Edit difference data:
-- -- --

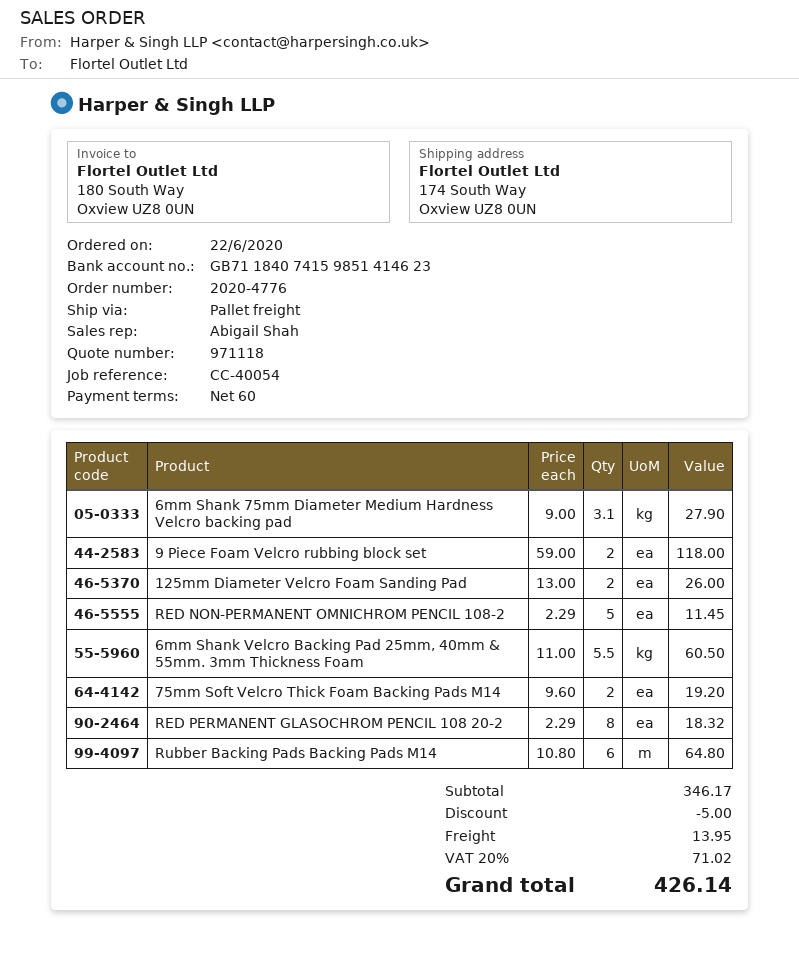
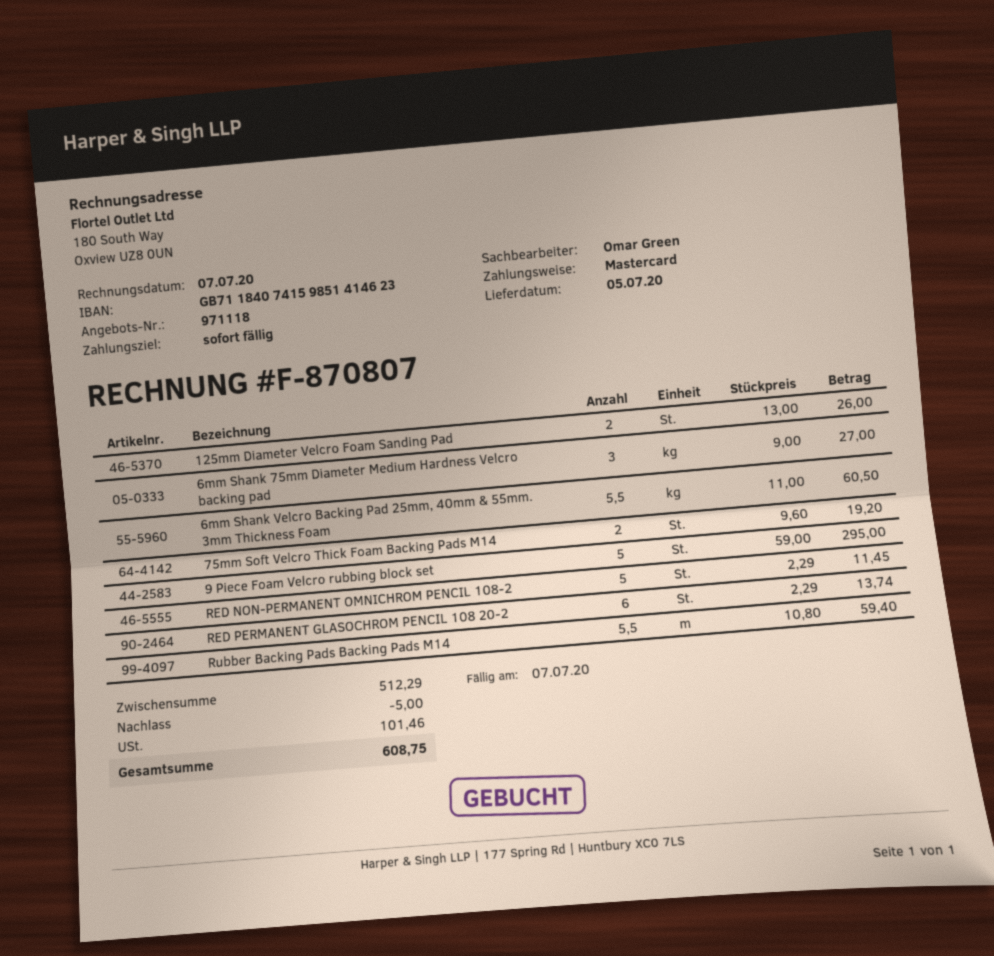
payment terms: 60 days -> on receipt
sales rep: Abigail Shah -> Omar Green
6mm Shank 75mm Diameter Medium Hardness Velcro backing pad: 3.1 x 9.00 = 27.90 -> 3 x 9.00 = 27.00
9 Piece Foam Velcro rubbing block set: 2 x 59.00 = 118.00 -> 5 x 59.00 = 295.00
RED PERMANENT GLASOCHROM PENCIL 108 20-2: 8 x 2.29 = 18.32 -> 6 x 2.29 = 13.74
Rubber Backing Pads Backing Pads M14: 6 x 10.80 = 64.80 -> 5.5 x 10.80 = 59.40
subtotal: 346.17 -> 512.29
shipping: 13.95 -> none
tax: 71.02 -> 101.46
total: 426.14 -> 608.75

-- -- --

Instructions to follow –
Of the lines in the data, report each one containing the string "Velcro".

Answer for this exercise –
6mm Shank 75mm Diameter Medium Hardness Velcro backing pad: 3.1 x 9.00 = 27.90 -> 3 x 9.00 = 27.00
9 Piece Foam Velcro rubbing block set: 2 x 59.00 = 118.00 -> 5 x 59.00 = 295.00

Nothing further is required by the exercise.